A mattress of grey cold has
settled. The entire world is in limbo. Splotches of wet colour rest sulkily on
the sheets of empty rain: a tree here, a fluorescent raincoat there. The
freshly laundered morning smells of the earth and old times. I'd drink to
accentuate the staid pleasure of the morning—alcohol is like MSG for the
brain—but I don't want to partake of the profane this early. And besides, the
day is a virgin yet. As I rub the sleep-pollen from my eyes, I see the blown
raindrops caress the earth. It's homecoming for them. They lie, exhausted, from
whence they came, happy to be home at last. And waves upon waves of their eager
comrades fall to their death after them. Monsoons. The very protoplasm of life
is in a sombre mood. Everything is quivering with awakening life. Everything is
bathed in significance. It all means something. Everything is a metaphor. The
trees! Oh the trees. I wish you could hear them. They're talking to me. They're
telling me of the years their leafy eyes have seen; they have always felt the
first drops of approaching rain. Their resting roots have drawn nourishment
from them, and their leaves have washed in delight in the warm showers of a
hundred monsoons.
I cannot understand how people can drive on Indian roads
and not be dehumanized to the point of misanthropy.

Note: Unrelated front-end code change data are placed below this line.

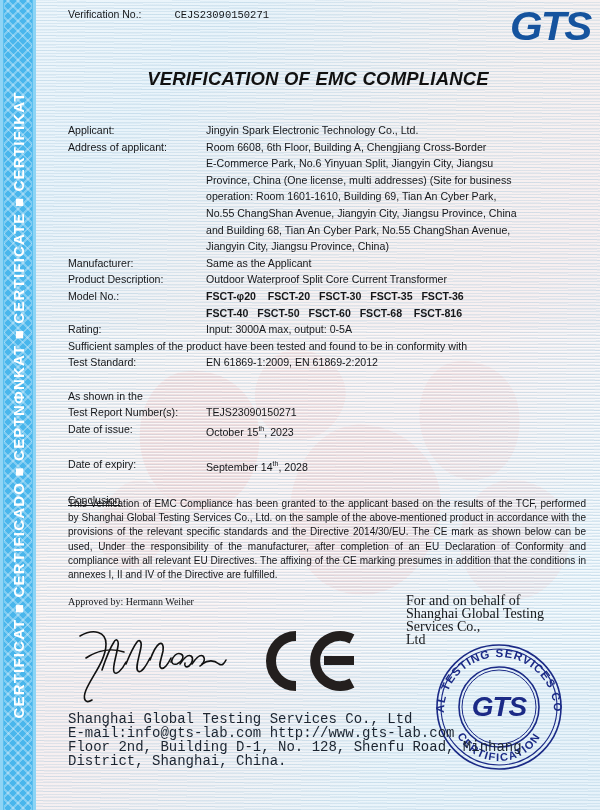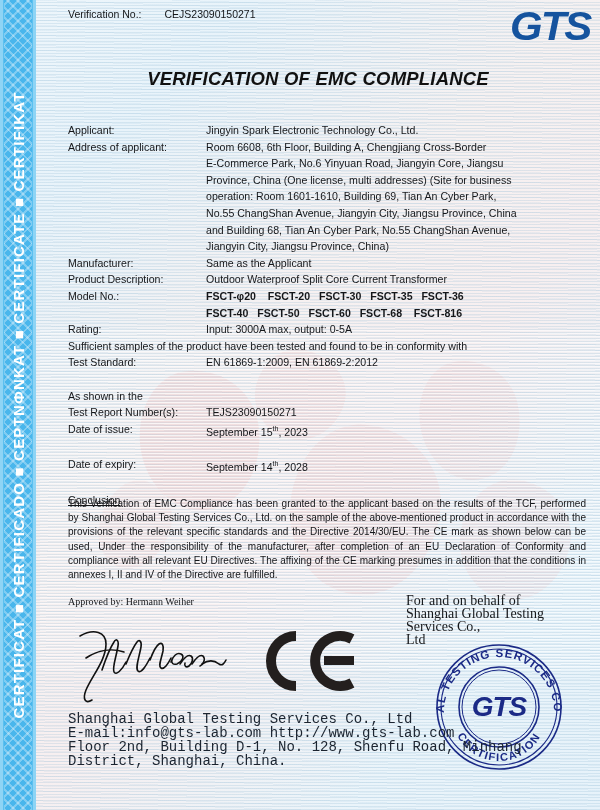"CEJS23090150271" .verif .val { font-family: none -> Liberation Mono, monospace; margin-left: 20px -> 30px }
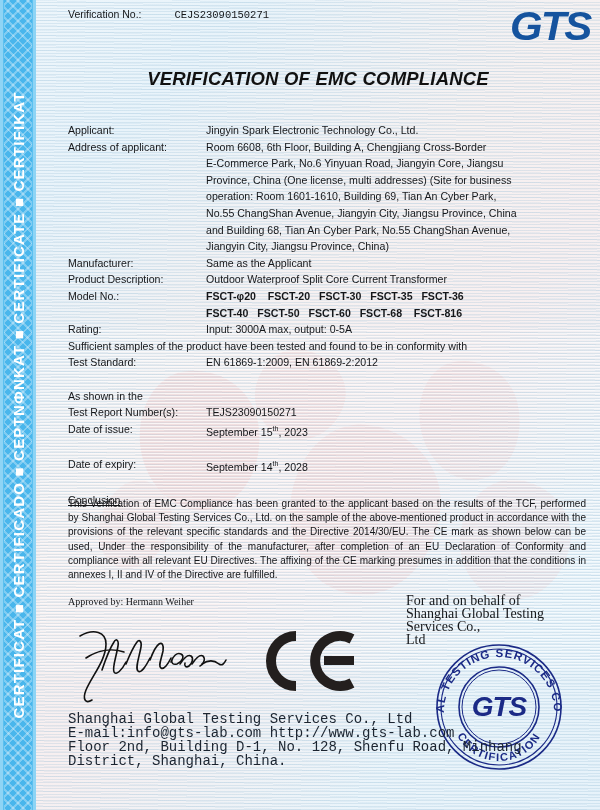"E-Commerce Park, No.6 Yinyuan Road," div { text: Road, Jiangyin Core -> Split, Jiangyin City }
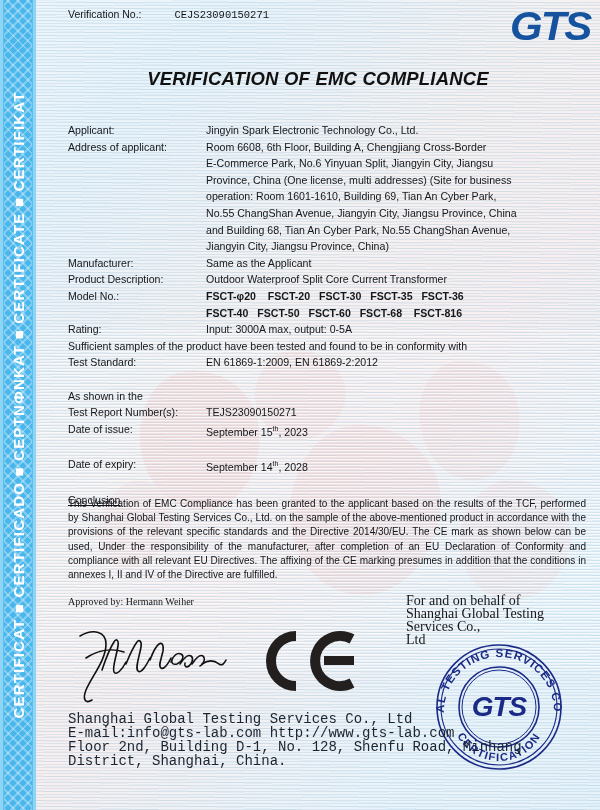"September 15" span { text: September -> October }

The road is sweaty. Residual
water streaks back from the windshield as the car gathers speed; the wind
defies gravity. There's a metaphoric lesson there somewhere, but it escapes my
notice for the sleep-deprived minute.
We just hit a dog. It appeared out of the bushes and ran
in what appeared to be a desperate attempt to get to the other side of the
road. There was an unhealthy bump, a startled yelp (as the dog struggled to
come to grips with the sudden realization that it had been run over) and the
dog spun like a top three times across the road before executing a mid-air
pirouette and somehow landing on its feet and scrambling its way to freedom and
a place less inhabited by cars. Dad
didn't stop. I knew it hadn't been his fault; the dog had clearly just been
reading Camus.
The bordering rows of plush
foliage, the weeping sea-sky, the occasional Sunny da Dhaba, the occasional
thought of you, the lonely bus stands, the maniacal truck drivers, the moist
morning walking into the mild mid-day, the weathered signposts flashing by, the Goethe, the indecipherable milestones, the innumerable toll checks, the half-read Murakami, the
thickhotsweet chai, the Radiohead, the itchy earphones, the flour-dusty towns,
and always, the road, melded into one endless stream of thought-consciousness,
almost as if I was experiencing the entire thing as a whole rather than as
discrete units.
Travel helps me write. I’ve pondered over this fact, and
I think I’ve realized that it’s because of the comfortable sense of motion—I’m
going somewhere, I’m doing something, I’m excused from working, I’m Finally
Moving. This idea of peregrination has often been the root of a mood which has
subsequently borne the flowers (poems) and fruits (prose) of my artistic
undertakings (the above sentence makes me sound like a moody writer. I’m really
only a moody person [who has given up on academia and trying to earn a living
and basically everything that leads to a comfortable, moneyed future. Wait a
minute]). Trains in particular are my favoured modes of transportation. There’s
something about the rocking motion of the berth that lulls me into a sensitive
frame of mind. Plus, I can lie down, and this is wonderful for my comatose
tendencies. Trains have neither the spondylitis-inducing crampedness of buses
(I’m 6’3”) nor the sterility of air travel. I do have a have a favourite
airplane-related ritual though—every time we take off, I listen to ‘Learning to
Fly’ by Floyd on my iPod in gross violation of the No-Electronics-During-Takeoff-or-Landing
rule; we got a badass in here, indeed. I can’t really talk about cars, because
my father (I’m convinced) fancies himself an F1 hopeful; going into cardiac
arrest every few minutes isn’t exactly conducive to the production of
literature.
The first bead of sweat for the
day hangs from the cliff of my eyebrow. The summer, held at bay by the laden
clouds for so many hours, is creeping back in again.
Travel was never about the destination—it’s about the
travel, and epigrammatic statements.
We shall soon reach Jammu. The
light is dulling now. It shall soon be dark.
…
Life is a road. It’s all a giant metaphor.